**Material provided:**
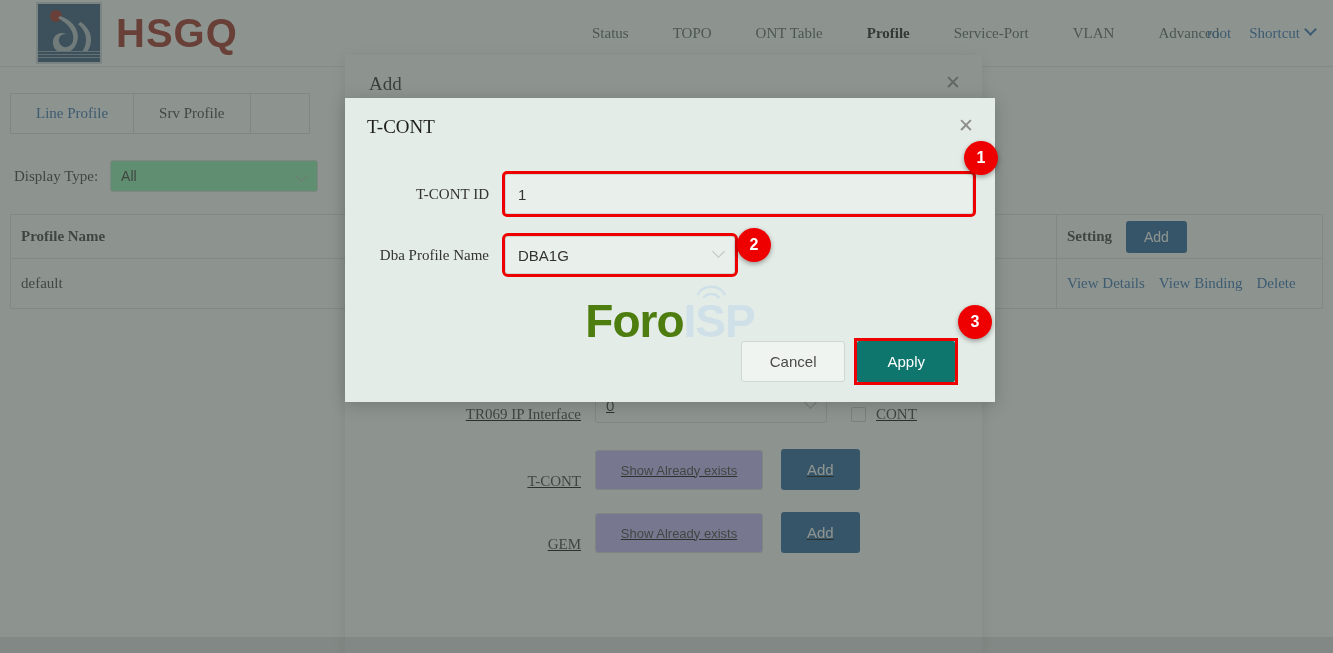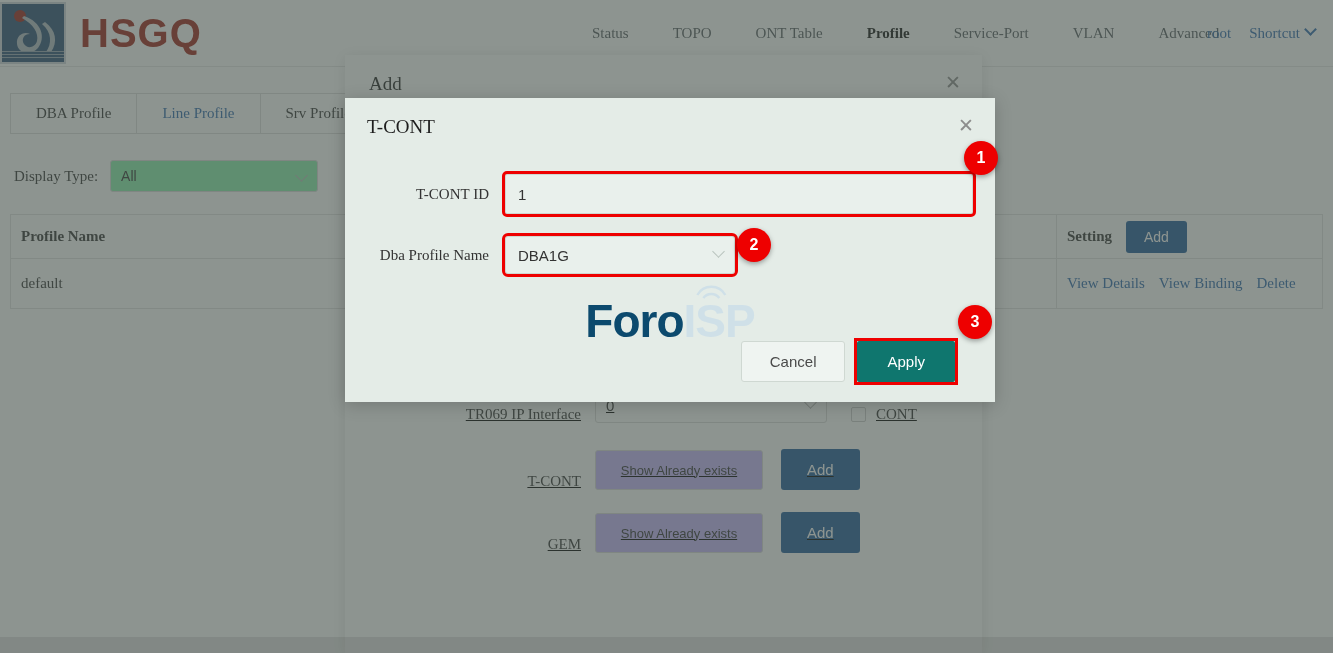--- a/index.html
+++ b/index.html
@@ -18,21 +18,21 @@
   }
 
   
   .header {
     position: relative;
     height: 67px;
     background: #ffffff;
     border-bottom: 1px solid #e6e6e6;
     display: flex; align-items: center;
   }
-  .logo-wrap { display: flex; align-items: center; }
+  .logo-wrap { display: flex; align-items: center; margin-left: 36px; }
   .logo-mark {
     width: 66px; height: 62px;
     background: #2c5077;
     border: 2px solid #cfd6dd;
     position: relative; overflow: hidden;
     flex: none;
   }
   .logo-mark .dot {
     position: absolute; left: 12px; top: 6px;
     width: 12px; height: 12px; border-radius: 50%;
@@ -201,21 +201,21 @@
   }
   .t-select .sel-caret { border-color: #b9c4be; }
   .hl { outline: 3px solid #ee0000; outline-offset: 0px; }
 
   .watermark {
     position: absolute; left: 50%; top: 196px; transform: translateX(-50%);
     font-family: "Liberation Sans", sans-serif;
     font-size: 46px; font-weight: bold; letter-spacing: -1px;
     white-space: nowrap; user-select: none; pointer-events: none;
   }
-  .wm-foro { color: #0c4a6e; }
+  .wm-foro { color: #4d7c0f; }
   .wm-isp  { color: #cfe0e8; }
   .wm-arc {
     position: absolute; left: 109px; top: -14px;
     width: 34px; height: 20px;
   }
 
   .tcont-actions {
     position: absolute; left: 0; right: 0; bottom: 20px;
     display: flex; justify-content: flex-end; align-items: center;
     gap: 12px; padding-right: 40px;
@@ -276,21 +276,20 @@
 
     <div class="hdr-right">
       <span class="hdr-link">root</span>
       <span class="hdr-link">
         <span>Shortcut</span><span class="caret"></span>
       </span>
     </div>
   </div>
 
   <div class="tabs">
-    <div class="tab">DBA Profile</div>
     <div class="tab active">Line Profile</div>
     <div class="tab">Srv Profile</div>
     <div class="tab" style="width:60px"></div>
   </div>
 
   <div class="filter-row">
     <span class="filter-label">Display Type:</span>
     <div class="select-box">
       <span>All</span>
       <span class="sel-caret"></span>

**What you will do:**
With the line containing "width: 34px; height: 20px;" as the first, output each line through the final line of the entries above, exactly.

**Task result:**
     width: 34px; height: 20px;
   }
 
   .tcont-actions {
     position: absolute; left: 0; right: 0; bottom: 20px;
     display: flex; justify-content: flex-end; align-items: center;
     gap: 12px; padding-right: 40px;
@@ -276,21 +276,20 @@
 
     <div class="hdr-right">
       <span class="hdr-link">root</span>
       <span class="hdr-link">
         <span>Shortcut</span><span class="caret"></span>
       </span>
     </div>
   </div>
 
   <div class="tabs">
-    <div class="tab">DBA Profile</div>
     <div class="tab active">Line Profile</div>
     <div class="tab">Srv Profile</div>
     <div class="tab" style="width:60px"></div>
   </div>
 
   <div class="filter-row">
     <span class="filter-label">Display Type:</span>
     <div class="select-box">
       <span>All</span>
       <span class="sel-caret"></span>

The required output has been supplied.